**WHAT TO WORK ON**. Transcribe the entries that follow, word for word.

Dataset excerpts
§

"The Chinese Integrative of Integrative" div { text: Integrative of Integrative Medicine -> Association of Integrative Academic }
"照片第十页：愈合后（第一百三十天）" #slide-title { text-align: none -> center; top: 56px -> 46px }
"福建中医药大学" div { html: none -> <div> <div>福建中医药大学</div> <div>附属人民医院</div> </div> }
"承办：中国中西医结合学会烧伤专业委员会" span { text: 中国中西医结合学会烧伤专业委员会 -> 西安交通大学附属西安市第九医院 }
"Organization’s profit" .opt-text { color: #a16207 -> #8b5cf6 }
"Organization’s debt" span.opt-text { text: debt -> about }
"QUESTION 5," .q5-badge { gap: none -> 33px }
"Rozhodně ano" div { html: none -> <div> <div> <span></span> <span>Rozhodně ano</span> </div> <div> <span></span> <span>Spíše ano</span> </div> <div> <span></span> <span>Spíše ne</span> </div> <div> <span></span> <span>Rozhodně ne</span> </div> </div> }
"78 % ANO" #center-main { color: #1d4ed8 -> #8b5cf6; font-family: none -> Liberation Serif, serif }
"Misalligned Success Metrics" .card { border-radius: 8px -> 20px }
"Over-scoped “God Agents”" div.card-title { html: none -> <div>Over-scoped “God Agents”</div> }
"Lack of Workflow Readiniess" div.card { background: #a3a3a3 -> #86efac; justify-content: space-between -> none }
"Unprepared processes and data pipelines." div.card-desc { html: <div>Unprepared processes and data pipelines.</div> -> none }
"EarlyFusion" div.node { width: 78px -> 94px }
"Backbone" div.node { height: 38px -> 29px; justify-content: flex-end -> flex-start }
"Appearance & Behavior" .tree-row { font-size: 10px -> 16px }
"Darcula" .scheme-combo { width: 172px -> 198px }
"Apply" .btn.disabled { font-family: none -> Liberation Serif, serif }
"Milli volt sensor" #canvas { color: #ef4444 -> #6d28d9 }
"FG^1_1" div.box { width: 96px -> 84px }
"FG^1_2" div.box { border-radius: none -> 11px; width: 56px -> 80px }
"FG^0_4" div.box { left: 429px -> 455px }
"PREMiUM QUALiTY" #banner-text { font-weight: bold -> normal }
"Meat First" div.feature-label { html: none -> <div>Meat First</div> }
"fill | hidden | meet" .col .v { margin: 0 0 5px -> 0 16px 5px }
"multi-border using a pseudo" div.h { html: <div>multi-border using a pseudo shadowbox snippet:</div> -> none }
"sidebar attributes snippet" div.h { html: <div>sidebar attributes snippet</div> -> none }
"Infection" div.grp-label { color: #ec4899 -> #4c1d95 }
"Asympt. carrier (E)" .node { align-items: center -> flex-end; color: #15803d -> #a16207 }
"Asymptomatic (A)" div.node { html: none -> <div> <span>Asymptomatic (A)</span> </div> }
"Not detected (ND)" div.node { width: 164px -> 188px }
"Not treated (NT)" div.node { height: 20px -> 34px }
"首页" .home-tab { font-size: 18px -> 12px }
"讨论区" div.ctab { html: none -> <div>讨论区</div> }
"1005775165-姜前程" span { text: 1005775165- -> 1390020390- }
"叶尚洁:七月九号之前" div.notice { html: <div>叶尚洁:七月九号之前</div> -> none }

§

**RESPONSE TO THIS EXERCISE**.
"The Chinese Integrative of Integrative" div { text: Integrative of Integrative Medicine -> Association of Integrative Academic }
"照片第十页：愈合后（第一百三十天）" #slide-title { text-align: none -> center; top: 56px -> 46px }
"福建中医药大学" div { html: none -> <div> <div>福建中医药大学</div> <div>附属人民医院</div> </div> }
"承办：中国中西医结合学会烧伤专业委员会" span { text: 中国中西医结合学会烧伤专业委员会 -> 西安交通大学附属西安市第九医院 }
"Organization’s profit" .opt-text { color: #a16207 -> #8b5cf6 }
"Organization’s debt" span.opt-text { text: debt -> about }
"QUESTION 5," .q5-badge { gap: none -> 33px }
"Rozhodně ano" div { html: none -> <div> <div> <span></span> <span>Rozhodně ano</span> </div> <div> <span></span> <span>Spíše ano</span> </div> <div> <span></span> <span>Spíše ne</span> </div> <div> <span></span> <span>Rozhodně ne</span> </div> </div> }
"78 % ANO" #center-main { color: #1d4ed8 -> #8b5cf6; font-family: none -> Liberation Serif, serif }
"Misalligned Success Metrics" .card { border-radius: 8px -> 20px }
"Over-scoped “God Agents”" div.card-title { html: none -> <div>Over-scoped “God Agents”</div> }
"Lack of Workflow Readiniess" div.card { background: #a3a3a3 -> #86efac; justify-content: space-between -> none }
"Unprepared processes and data pipelines." div.card-desc { html: <div>Unprepared processes and data pipelines.</div> -> none }
"EarlyFusion" div.node { width: 78px -> 94px }
"Backbone" div.node { height: 38px -> 29px; justify-content: flex-end -> flex-start }
"Appearance & Behavior" .tree-row { font-size: 10px -> 16px }
"Darcula" .scheme-combo { width: 172px -> 198px }
"Apply" .btn.disabled { font-family: none -> Liberation Serif, serif }
"Milli volt sensor" #canvas { color: #ef4444 -> #6d28d9 }
"FG^1_1" div.box { width: 96px -> 84px }
"FG^1_2" div.box { border-radius: none -> 11px; width: 56px -> 80px }
"FG^0_4" div.box { left: 429px -> 455px }
"PREMiUM QUALiTY" #banner-text { font-weight: bold -> normal }
"Meat First" div.feature-label { html: none -> <div>Meat First</div> }
"fill | hidden | meet" .col .v { margin: 0 0 5px -> 0 16px 5px }
"multi-border using a pseudo" div.h { html: <div>multi-border using a pseudo shadowbox snippet:</div> -> none }
"sidebar attributes snippet" div.h { html: <div>sidebar attributes snippet</div> -> none }
"Infection" div.grp-label { color: #ec4899 -> #4c1d95 }
"Asympt. carrier (E)" .node { align-items: center -> flex-end; color: #15803d -> #a16207 }
"Asymptomatic (A)" div.node { html: none -> <div> <span>Asymptomatic (A)</span> </div> }
"Not detected (ND)" div.node { width: 164px -> 188px }
"Not treated (NT)" div.node { height: 20px -> 34px }
"首页" .home-tab { font-size: 18px -> 12px }
"讨论区" div.ctab { html: none -> <div>讨论区</div> }
"1005775165-姜前程" span { text: 1005775165- -> 1390020390- }
"叶尚洁:七月九号之前" div.notice { html: <div>叶尚洁:七月九号之前</div> -> none }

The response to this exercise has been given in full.